L’ambiance est toujours électrique à Lomé, au Togo, après deux jours de manifestations de l'opposition qui réclame des réformes constitutionnelles. Comment cette situation va-t-elle évoluer, alors qu’il n’y a pas de grands rassemblements prévus pour ce vendredi 8 septembre 2017 ? C’est toute la question, d’autant que les leaders de l'opposition ne sont pas tous sur la même ligne.

La vie a repris au centre-ville. Les services de la mairie de Lomé nettoient le rond-point de la Colombe de la paix, le boulevard Eyadéma, la rue de France et toutes les rues adjacentes du carrefour. Toute cette partie de la ville où les manifestants ont pris quartier avant d’être dispersés tard la nuit dernière.

Les boutiques et banques à Dékon ont levé la grille, la circulation reprend petit à petit. Les patrouilles de police et de gendarmerie sont fortement visibles aux grands carrefours et des check-points sont installés dans les zones sensibles.

Par contre, à Bè, tôt ce vendredi, on a signalé des échauffourées entre jeunes et forces de sécurité. Pour l’instant, une poche de jeunes qui résistent s’observe à Bè et la zone est quadrillée. Pas de circulation sur le boulevard Houphouët-Boigny jusqu’au marché. Un cordon de policiers ferme l’arrivée sur le boulevard circulaire.

Il n’y a pas encore de mot d’ordre des leaders de l’opposition, qui sont en concertation. Et ces leaders ne sont d’ailleurs pas exactement sur la même ligne. En effet, à mesure que le mouvement de contestation a pris de l'ampleur, il semble que les revendications ont évolué. On a l'impression d'assister à une sorte de flottement dans le mouvement de l'opposition. Et on entend des voix dissonantes.

Pour certains, les revendications initiales, portant sur la limitation du nombre de mandats ou le scrutin présidentiel à deux tours, sont dépassées. Ils appellent au départ pur et simple du président Faure Gnassimbé.

Un départ du président indispensable pour certains

C'est le cas de Jean-Pierre Fabre, le président de l'ANC. Le président « doit démissionner, dit-il, il n’aucune légitimité.
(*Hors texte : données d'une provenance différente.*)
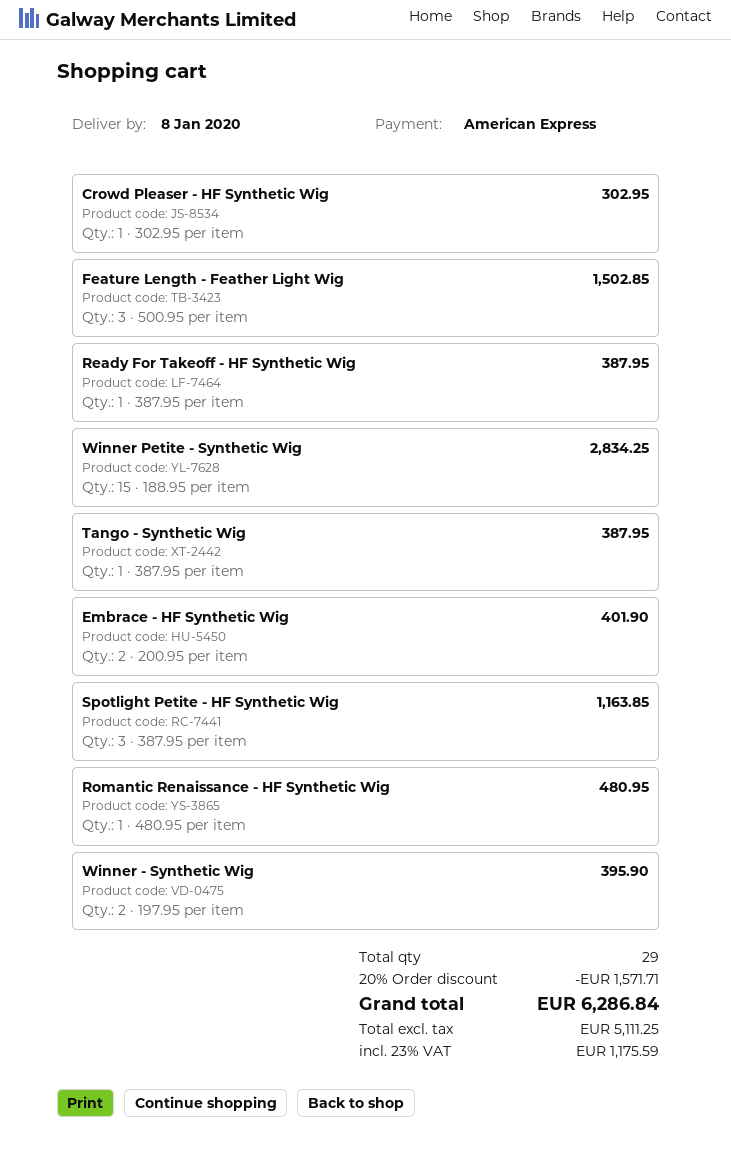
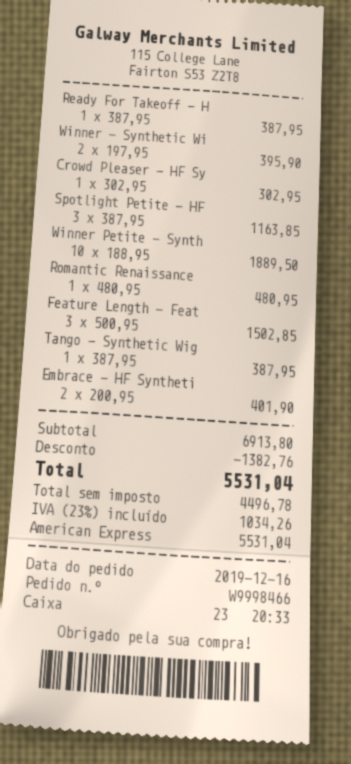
Winner Petite - Synthetic Wig: 15 x 188.95 = 2834.25 -> 10 x 188.95 = 1889.50
discount: 1571.71 -> 1382.76
net: 5111.25 -> 4496.78
tax: 23% = 1175.59 -> 23% = 1034.26
total: 6286.84 -> 5531.04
Les subterfuges, les ruses qui consistent à dire qu’il dépose un avant-projet de loi de révision constitutionnelle, c’est terminé, c’est dépassé. »

Même ligne pour le PNP de Tikpi Atchadam, également à l'initiative du mouvement, et qui accuse le régime de chercher à gagner du temps en proposant cet avant-projet de loi de révision constitutionnelle qui doit être examiné par les députés à partir de mardi.

Le CAR de Yawovi Agboyibo a une position plus nuancée. Il appelle à des discussions beaucoup plus vastes que celles proposées par le gouvernement : « Quand je vois les propositions qui sont faites et qui concernent le mode de scrutin, la limitation de mandat, c’est très insuffisant, fait valoir l'opposant. On a besoin d’échanges approfondis pour revoir l’organisation institutionnelle du Togo, ça me parait inévitable. »

Et concernant le départ de Faure Gnassimbé, pour Yawovi Agboyibo, « ce problème doit être posé et abordé dans un cadre associé. Ce serait agir dans la précipitation que de l’isoler comme tel et de devoir trouver une solution séparée. »

Le président du FDR, Dodji Apevon, expliquait quant à lui jeudi à RFI qu'il attendait de savoir ce que contient l'avant-projet de loi qui sera sur la table des députés la semaine prochaine. Mais il promettait de tout faire pour maintenir la mobilisation de l'opposition sur ce sujet pour éviter d'être dupé par les autorités.